## What the exercise asks
The records below are to be reproduced exactly, and no picture should appear in the copy.

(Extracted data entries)
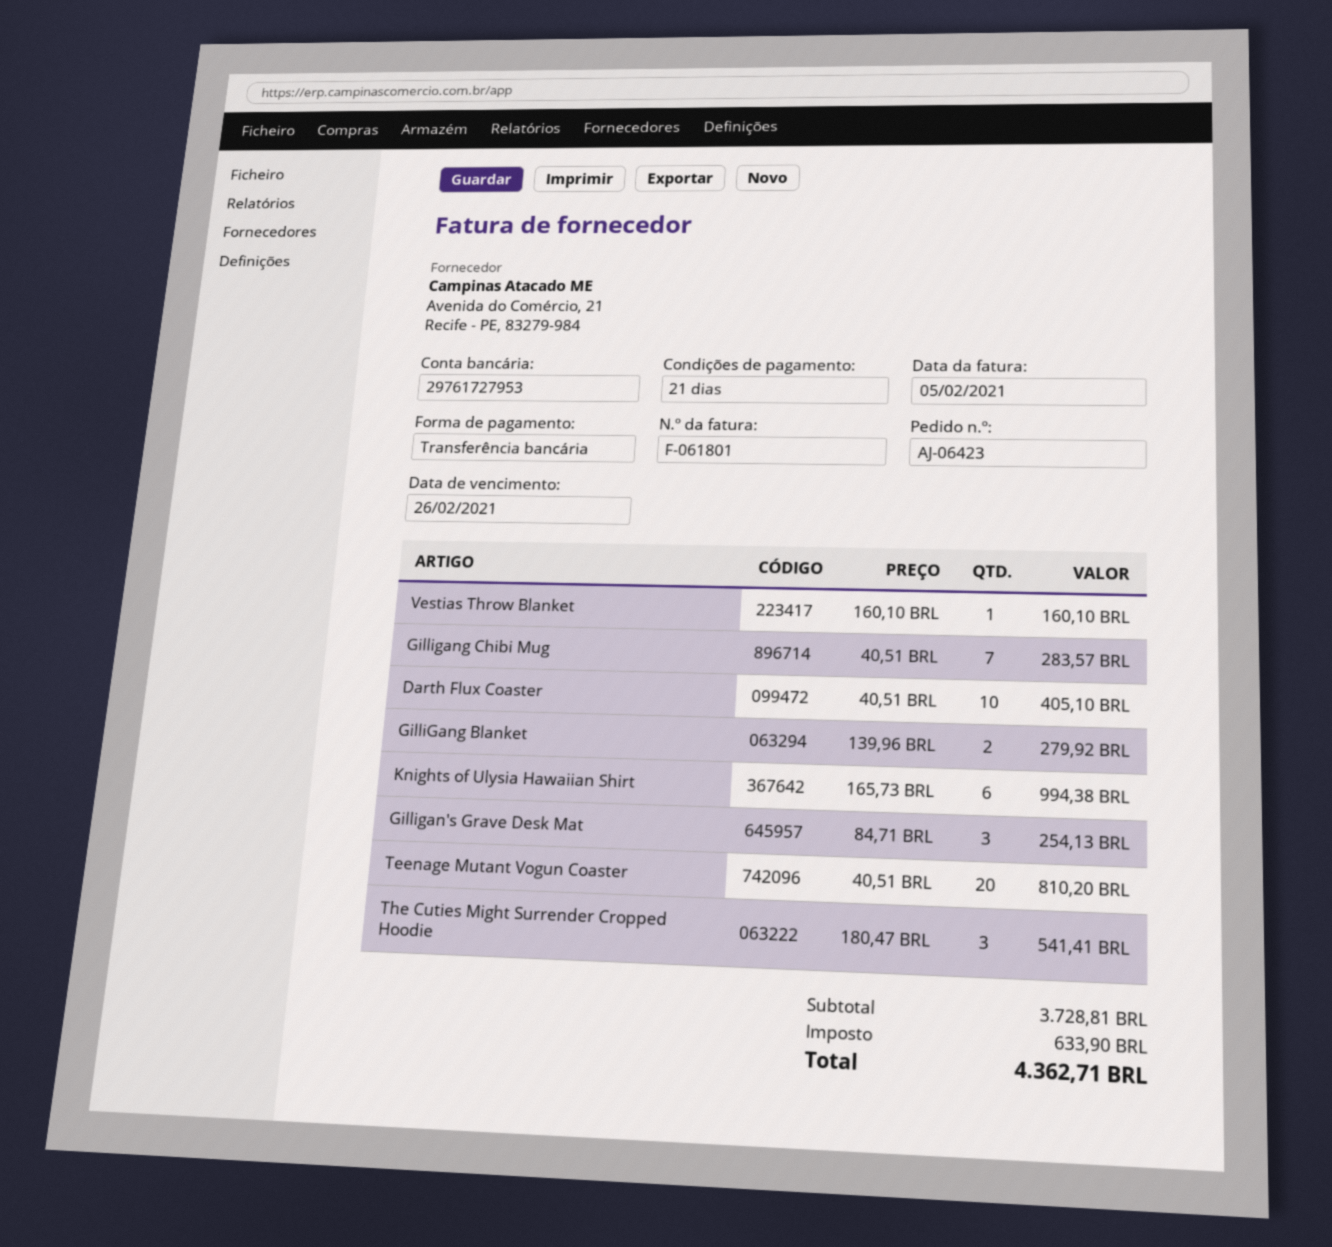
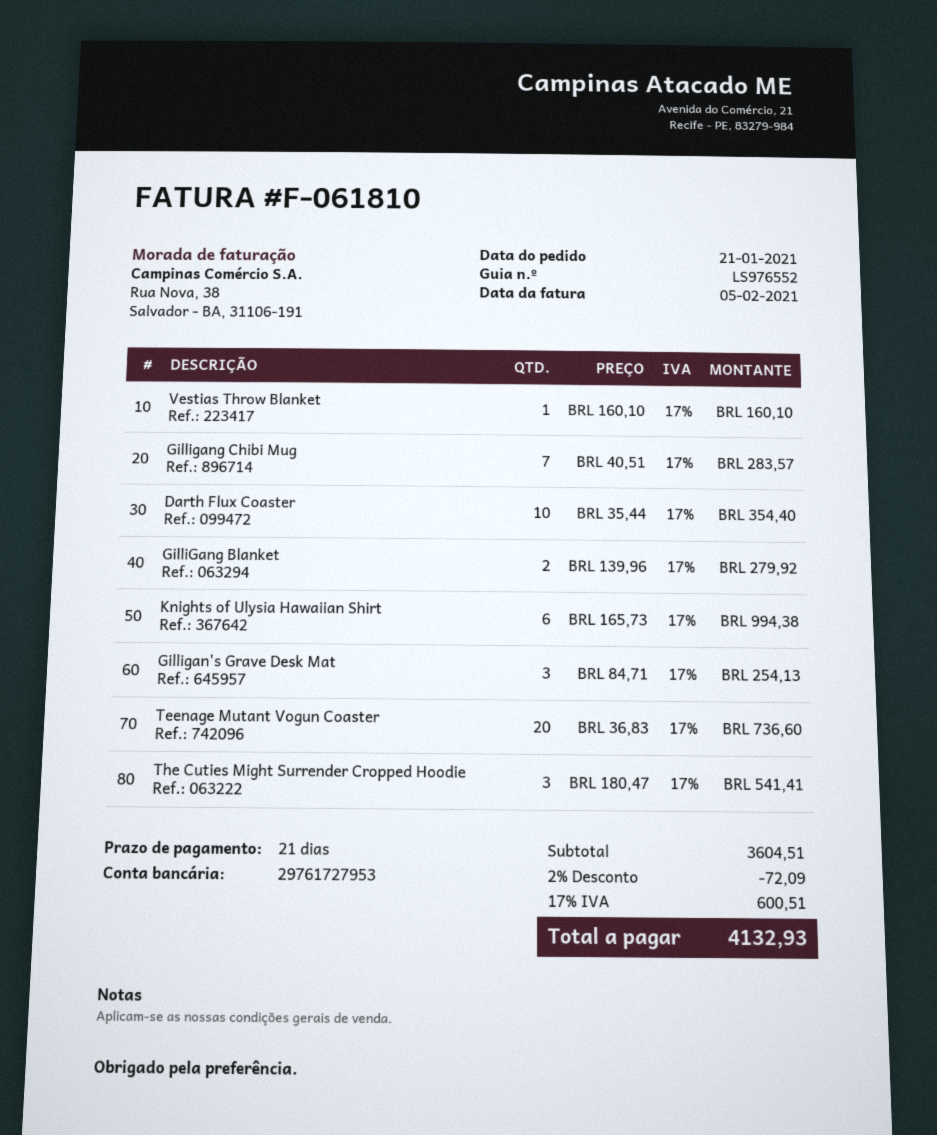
invoice number: F-061801 -> F-061810
Darth Flux Coaster: 10 x 40.51 = 405.10 -> 10 x 35.44 = 354.40
Teenage Mutant Vogun Coaster: 20 x 40.51 = 810.20 -> 20 x 36.83 = 736.60
subtotal: 3728.81 -> 3604.51
discount: none -> 2% = 72.09
tax: 633.90 -> 600.51
total: 4362.71 -> 4132.93

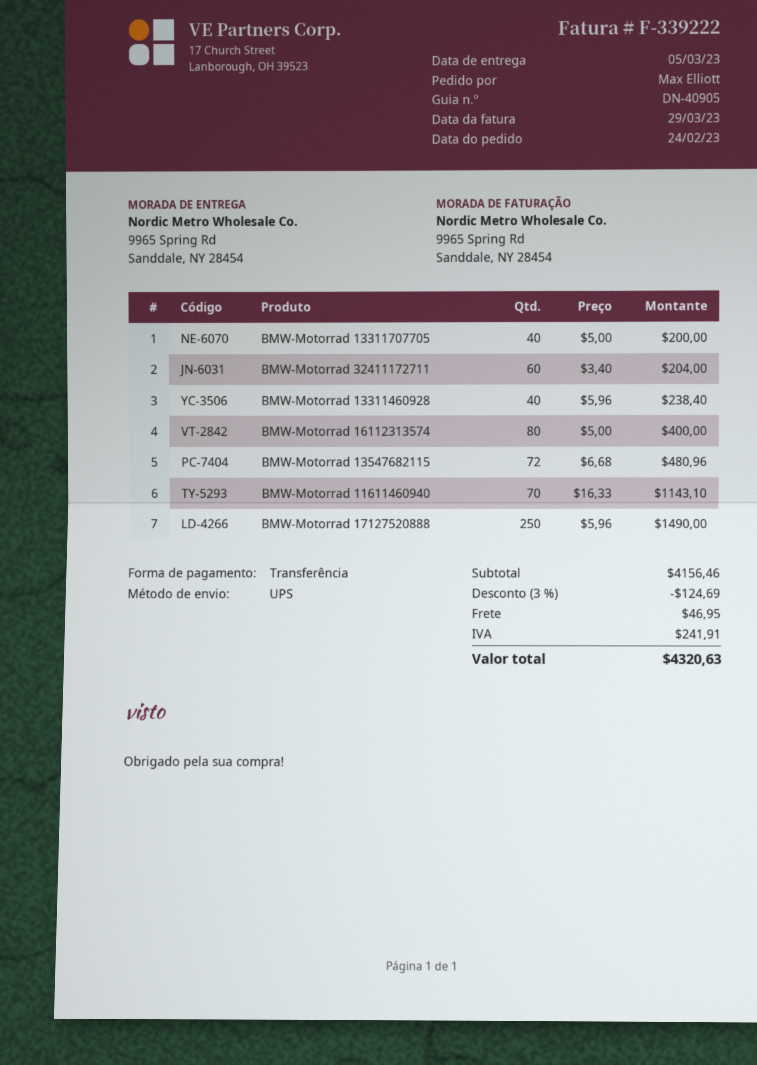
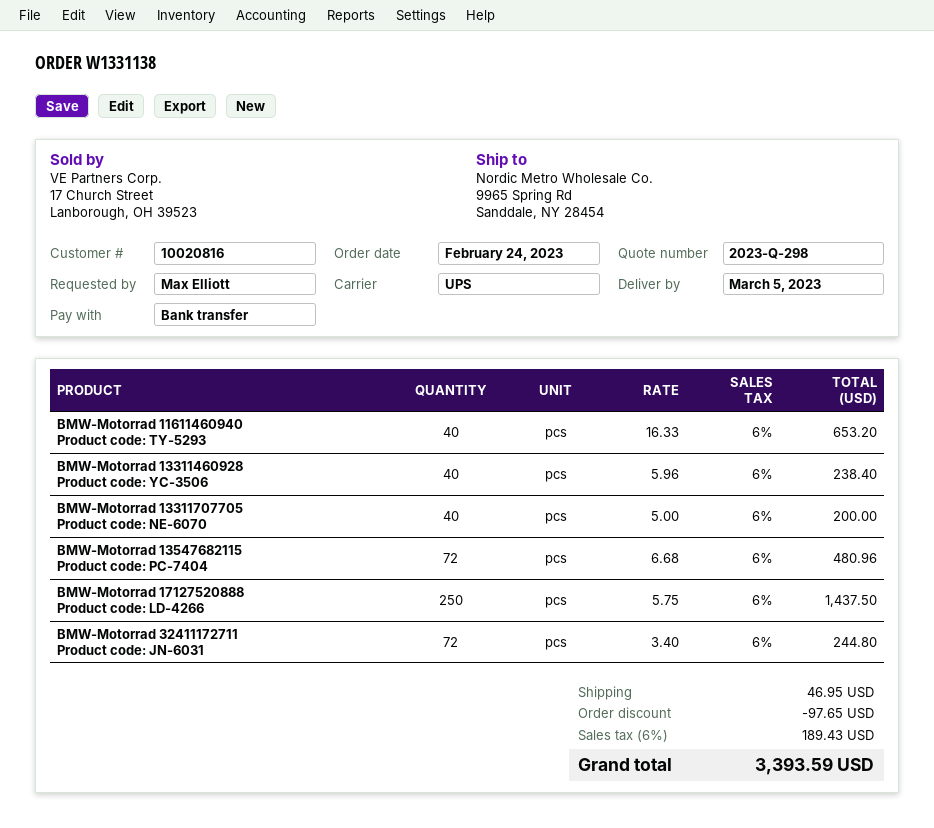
BMW-Motorrad 32411172711: 60 x 3.40 = 204.00 -> 72 x 3.40 = 244.80
BMW-Motorrad 16112313574: 80 x 5.00 = 400.00 -> none
BMW-Motorrad 11611460940: 70 x 16.33 = 1143.10 -> 40 x 16.33 = 653.20
BMW-Motorrad 17127520888: 250 x 5.96 = 1490.00 -> 250 x 5.75 = 1437.50
discount: 124.69 -> 97.65
tax: 241.91 -> 189.43
total: 4320.63 -> 3393.59

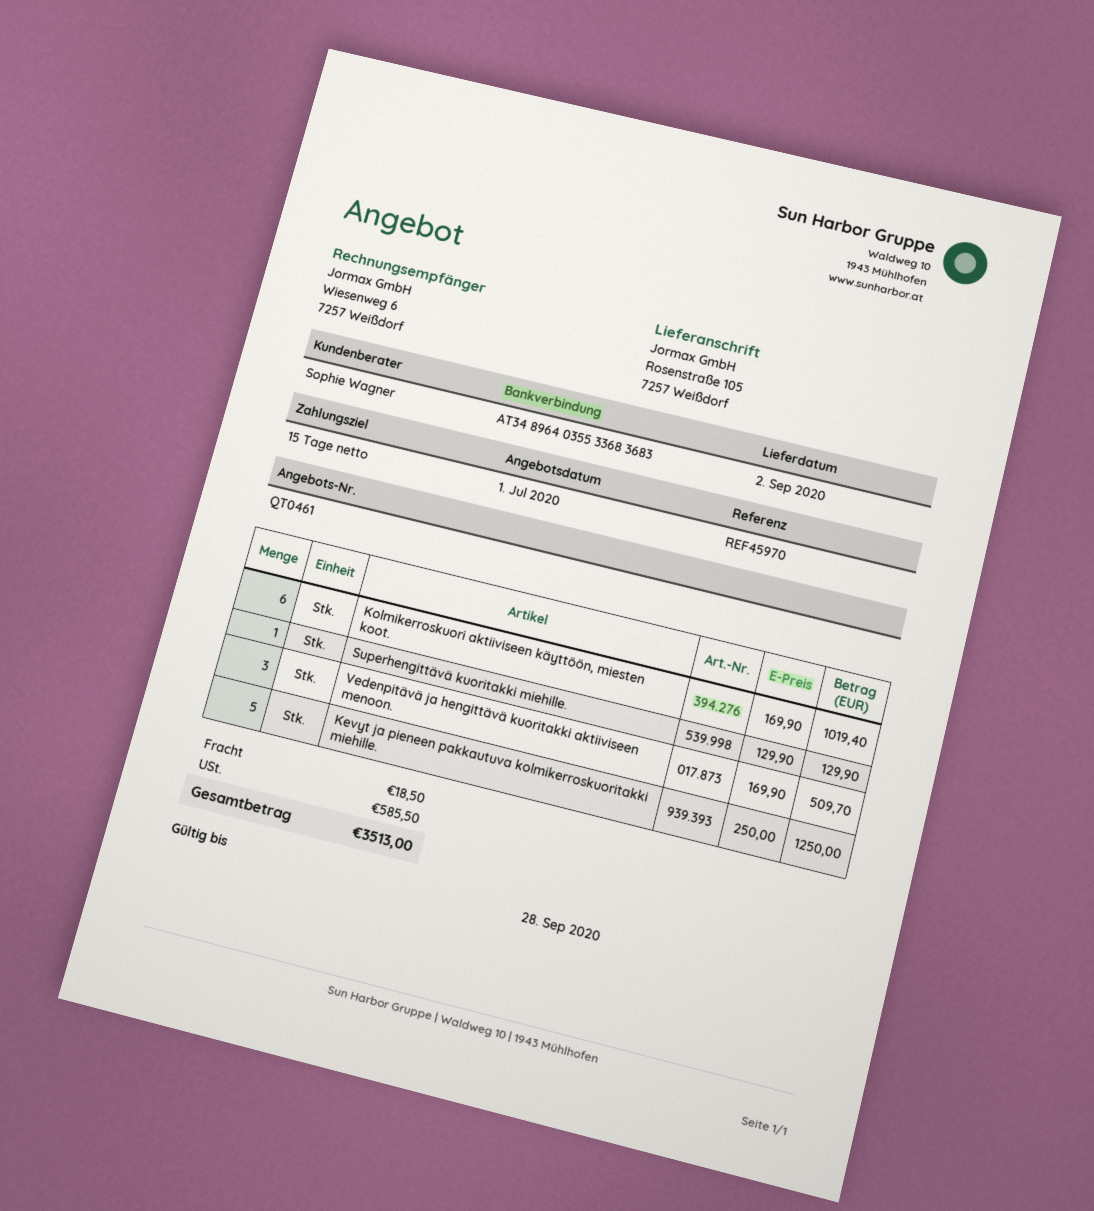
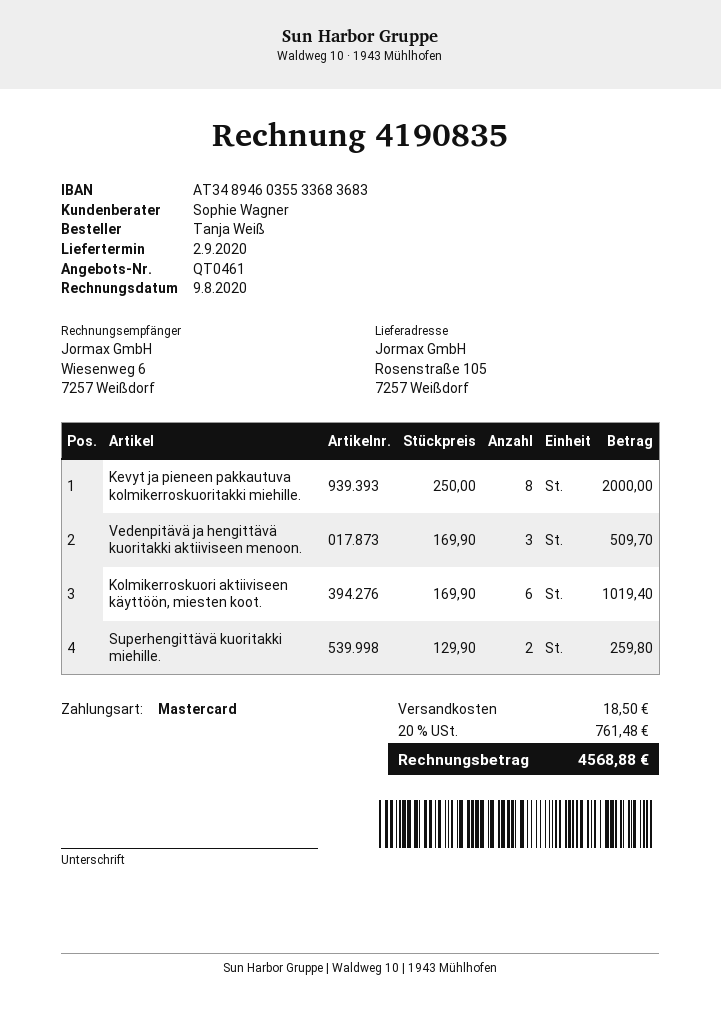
bank account: AT348964035533683683 -> AT348946035533683683
Superhengittävä kuoritakki miehille.: 1 x 129.90 = 129.90 -> 2 x 129.90 = 259.80
Kevyt ja pieneen pakkautuva kolmikerroskuoritakki miehille.: 5 x 250.00 = 1250.00 -> 8 x 250.00 = 2000.00
tax: 585.50 -> 761.48
total: 3513.00 -> 4568.88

## Solved problem
invoice number: F-061801 -> F-061810
Darth Flux Coaster: 10 x 40.51 = 405.10 -> 10 x 35.44 = 354.40
Teenage Mutant Vogun Coaster: 20 x 40.51 = 810.20 -> 20 x 36.83 = 736.60
subtotal: 3728.81 -> 3604.51
discount: none -> 2% = 72.09
tax: 633.90 -> 600.51
total: 4362.71 -> 4132.93

BMW-Motorrad 32411172711: 60 x 3.40 = 204.00 -> 72 x 3.40 = 244.80
BMW-Motorrad 16112313574: 80 x 5.00 = 400.00 -> none
BMW-Motorrad 11611460940: 70 x 16.33 = 1143.10 -> 40 x 16.33 = 653.20
BMW-Motorrad 17127520888: 250 x 5.96 = 1490.00 -> 250 x 5.75 = 1437.50
discount: 124.69 -> 97.65
tax: 241.91 -> 189.43
total: 4320.63 -> 3393.59

bank account: AT348964035533683683 -> AT348946035533683683
Superhengittävä kuoritakki miehille.: 1 x 129.90 = 129.90 -> 2 x 129.90 = 259.80
Kevyt ja pieneen pakkautuva kolmikerroskuoritakki miehille.: 5 x 250.00 = 1250.00 -> 8 x 250.00 = 2000.00
tax: 585.50 -> 761.48
total: 3513.00 -> 4568.88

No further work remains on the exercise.